Dataset content →

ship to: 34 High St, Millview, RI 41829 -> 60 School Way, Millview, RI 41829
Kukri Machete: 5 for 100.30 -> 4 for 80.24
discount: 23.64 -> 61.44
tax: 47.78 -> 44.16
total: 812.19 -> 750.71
---
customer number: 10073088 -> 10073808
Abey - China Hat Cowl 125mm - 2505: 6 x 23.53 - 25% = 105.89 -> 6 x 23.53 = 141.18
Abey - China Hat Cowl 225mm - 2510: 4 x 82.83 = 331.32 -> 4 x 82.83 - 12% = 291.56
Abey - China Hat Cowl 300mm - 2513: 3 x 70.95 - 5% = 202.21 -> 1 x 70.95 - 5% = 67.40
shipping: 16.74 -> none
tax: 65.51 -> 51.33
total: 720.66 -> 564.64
--
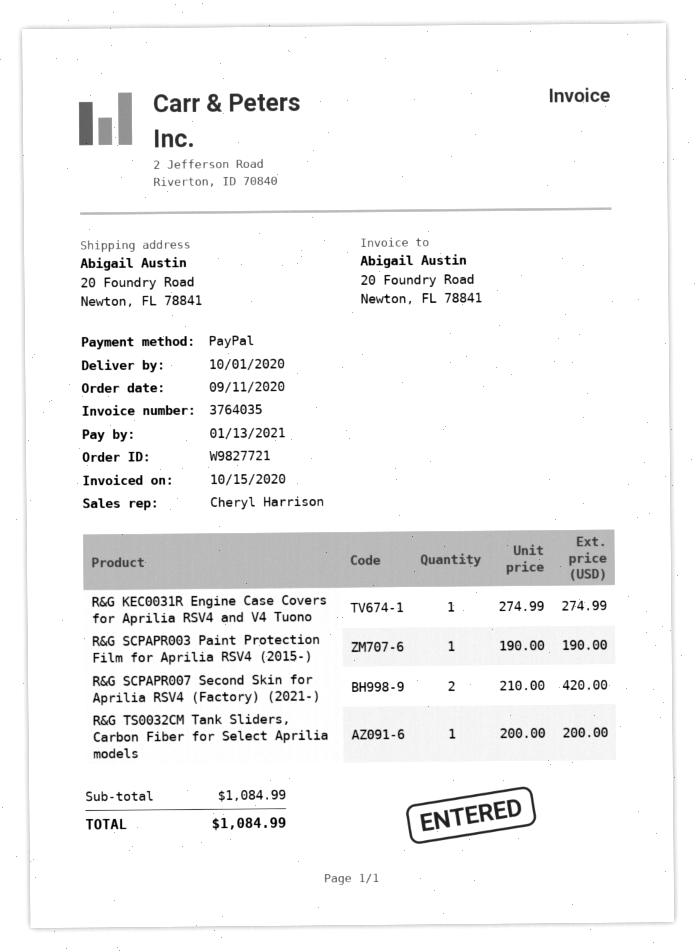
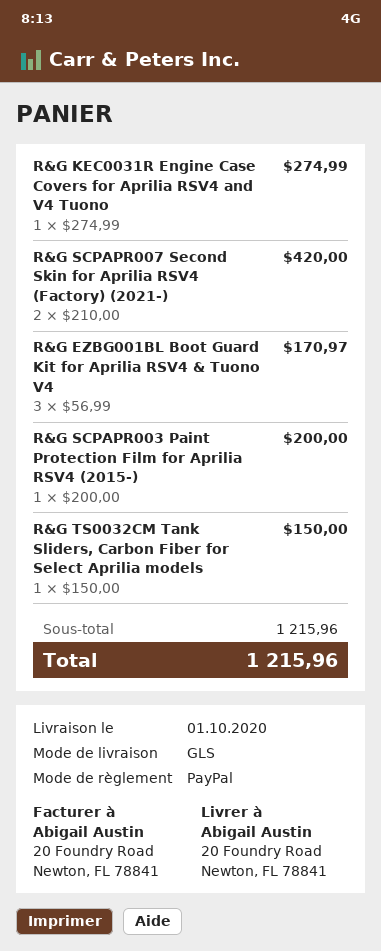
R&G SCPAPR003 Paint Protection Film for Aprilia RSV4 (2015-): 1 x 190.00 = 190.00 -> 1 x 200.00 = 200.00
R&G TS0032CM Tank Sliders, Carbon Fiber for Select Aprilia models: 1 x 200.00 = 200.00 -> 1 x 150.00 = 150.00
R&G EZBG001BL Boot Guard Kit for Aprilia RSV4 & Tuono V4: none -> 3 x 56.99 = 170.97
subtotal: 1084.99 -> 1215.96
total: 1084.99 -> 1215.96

Problem statement →
Every line in the listing that holds "Aprilia" belongs in the answer.

Answer to the exercise →
R&G SCPAPR003 Paint Protection Film for Aprilia RSV4 (2015-): 1 x 190.00 = 190.00 -> 1 x 200.00 = 200.00
R&G TS0032CM Tank Sliders, Carbon Fiber for Select Aprilia models: 1 x 200.00 = 200.00 -> 1 x 150.00 = 150.00
R&G EZBG001BL Boot Guard Kit for Aprilia RSV4 & Tuono V4: none -> 3 x 56.99 = 170.97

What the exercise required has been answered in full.